A questo riguardo – quarta riflessione – conviene ricordare che sia l’ISEE che il quoziente familiare sono “unità di misura” dello stesso fenomeno – i carichi familiari, ma scegliere l’uno o l’altro è una scelta sia tecnica che politica. In altre parole, occorre domandarsi quale delle due misure è più adeguata a leggere il costo della famiglia e dei vari membri, e poi capire con quali ulteriori criteri decidere. Ricordiamo che l’ISEE è uno strumento relativamente nuovo (fu approvato nel 2013), è una sua rivisitazione è auspicata non solo dai suoi detrattori, ma anche da chi lo ha introdotto. Di fatto si discute il peso specifico del valore “casa”, che spesso taglia fuori dall’accesso ai servizi famiglie ricche solo della casa in cui abitano; oppure ci si interroga sulla veridicità di tante certificazioni (più il sistema complesso, più è facile ingannarlo); o ancora – e questa è l’argomentazione qui più pertinente – l’ISEE si è dimostrato estremamente avaro nel pesare i carichi familiari, in quanto pesa in modo decrescente i figli dal terzo in poi (0,42 e poi 0,35). Non è solo questione teorica di numeri e di algoritmi, discussione tra specialisti, scontro politico-amministrativo. Come emerge – ad esempio - da tutti i report sui destinatari del reddito di cittadinanza (che usa l’ISEE), molte famiglie numerose rimangono escluse, e il RdC arriva così soprattutto a persone sole o a coppie, mentre la percentuale di minori che vivono sotto la soglia di povertà in famiglie con tre o più figli continua a crescere – ed è tra le più alte a livello europeo. Qualcosa quindi non funziona nell’ISEE, mi pare chiaro: vogliamo fargli almeno un bel tagliando?

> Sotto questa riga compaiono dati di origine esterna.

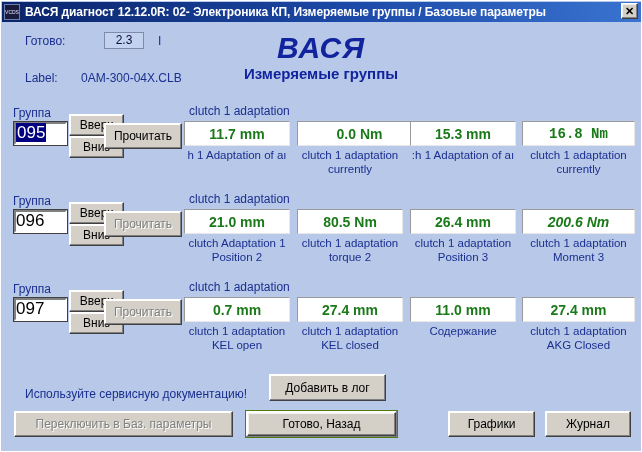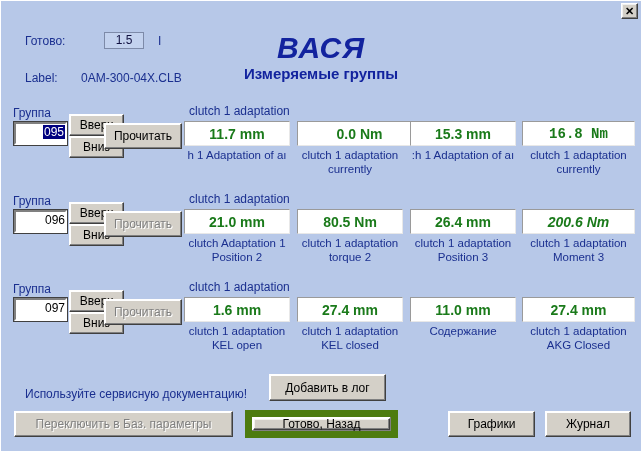--- a/index.html
+++ b/index.html
@@ -212,6 +212,10 @@
 
 <div id="app">
 
+  <div class="titlebar">
+    <div class="title-icon">VCDS</div>
+    <div class="title-text">ВАСЯ диагност 12.12.0R: 02- Электроника КП,  Измеряемые группы / Базовые параметры</div>
+  </div>
   <div class="title-close">✕</div>
 
   <div class="lbl" style="left:24px; top:33px;">Готово:</div>

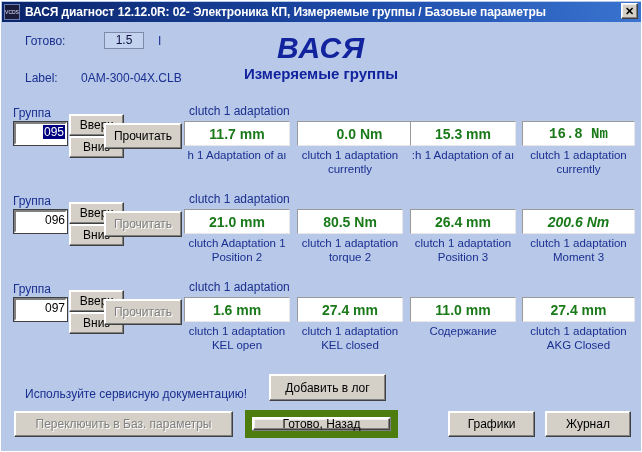--- a/index.html
+++ b/index.html
@@ -219,7 +219,7 @@
   <div class="title-close">✕</div>
 
   <div class="lbl" style="left:24px; top:33px;">Готово:</div>
-  <div class="freq-box" style="left:103px; top:31px; width:40px; height:17px;">1.5</div>
+  <div class="freq-box" style="left:103px; top:31px; width:40px; height:17px;">2.3</div>
   <div class="lbl" style="left:157px; top:33px;">I</div>
 
   <div class="lbl" style="left:24px; top:70px;">Label:</div>

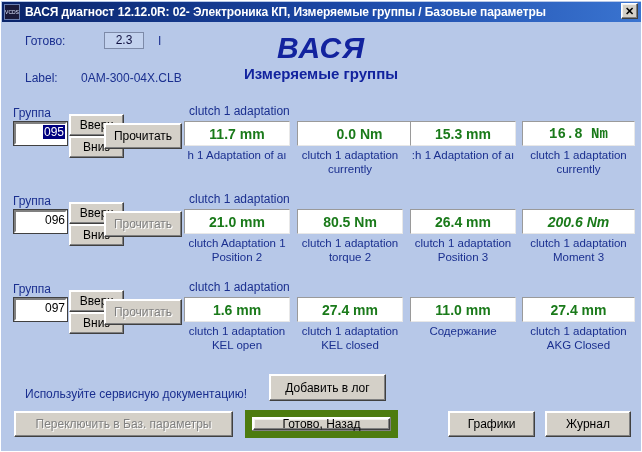--- a/index.html
+++ b/index.html
@@ -119,9 +119,9 @@
     border: 2px solid;
     border-color: #808080 #ffffff #ffffff #808080;
     outline: 1px solid #404040;
-    font-size: 12px;
-    font-family: "Liberation Sans", sans-serif;
-    text-align: right;
+    font-size: 17px;
+    font-family: "Liberation Sans", sans-serif;
+    text-align: left;
     line-height: 17px;
     color: #000000;
   }

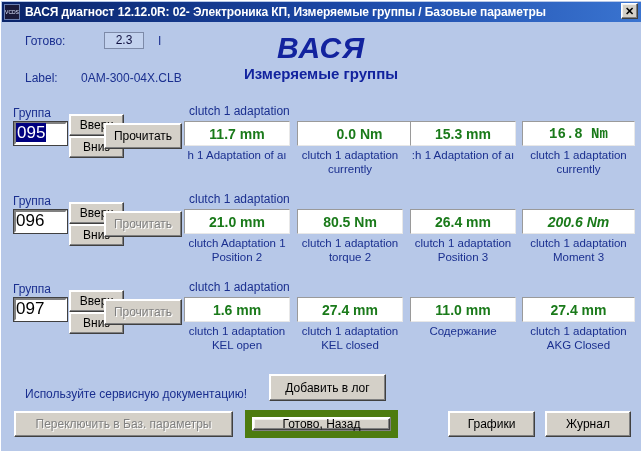--- a/index.html
+++ b/index.html
@@ -263,7 +263,7 @@
       <div class="btn" style="left: 68px; top: 311px; width: 55px; height: 22px;">Вниз</div>
       <div class="btn disabled" style="left: 103px; top: 298px; width: 78px; height: 26px;">Прочитать</div>
       <div class="grouptitle" style="left: 188px; top: 279px;">clutch 1 adaptation</div>
-      <div class="valbox" style="left: 183px; top: 296px; width: 106px; height: 25px;">1.6 mm</div>
+      <div class="valbox" style="left: 183px; top: 296px; width: 106px; height: 25px;">0.7 mm</div>
       <div class="valcap wrap" style="left: 183px; top: 323px; width: 106px;">clutch 1 adaptation KEL open</div>
       <div class="valbox" style="left: 296px; top: 296px; width: 106px; height: 25px;">27.4 mm</div>
       <div class="valcap wrap" style="left: 296px; top: 323px; width: 106px;">clutch 1 adaptation KEL closed</div>

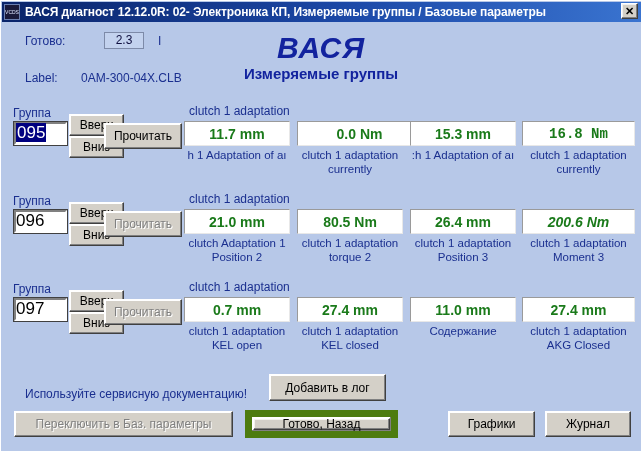--- a/index.html
+++ b/index.html
@@ -157,7 +157,7 @@
     cursor: default;
   }
   .btn.default {
-    border: 7px solid #4d7c0f;
+    border: 1px solid #4d7c0f;
   }
   .btn.default .inner {
     position: absolute;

In questa prospettiva – in conclusione – l’idea di iniziare a sperimentare uno strumento diverso di misura dell’equità familiare appare sicuramente interessante. Verificare l’efficacia del quoziente familiare su un intervento specifico (come il Superbonus, e solo nelle situazioni con famiglie/abitazioni singole, evidentemente) appare un giusto percorso: così si può controllare il suo impatto familiare, e la sua efficacia come misura del peso reale della famiglia, e una sua eventuale ulteriore applicazione più ampia. Certamente il quoziente familiare “alla francese” è più favorevole per chi ha carichi familiari: i primi due figli vengono pesati 0,5 (già meglio, rispetto al peso attribuito dall’ISEE), e dal terzo figlio in su ogni figlio pesa 1 (come un adulto). E qui emerge il vero punto di discussione, su cui il nostro Paese deve prendere assoluta consapevolezza. La misura del quoziente familiare francese non è puramente econometrica, ma è “politica”: tende a premiare le famiglie “dal terzo figlio in su”, ed è esplicitamente orientata a promuovere la natalità. Ora, forse è questo il punto cruciale, in questo dibattito, al di là dei problemi “tecnici”: quali politiche vuole adottare il nostro Paese rispetto alla natalità e al sostegno alle nuove generazioni? Se vuole promuovere le nascite, non c’è dubbio che debba scegliere il quoziente: se invece vuole restare inerte, nel progressivo crollo demografico della natalità, allora l’ISEE va benissimo. Dal nostro punto di vista, la scelta è facile: investire sulla famiglia e sulla natalità (e quindi adottare il quoziente) è investire sul futuro del Paese, è una delle strategie essenziali per la resilienza della nostra società, e per qualsiasi Piano di ripresa economica e del Paese - cioè per un PNRR non solo economico o burocratico, ma di sviluppo a tutto tondo dell’intera comunità nazionale. Ma è una scelta strategica che va preso subito, senza se e senza ma.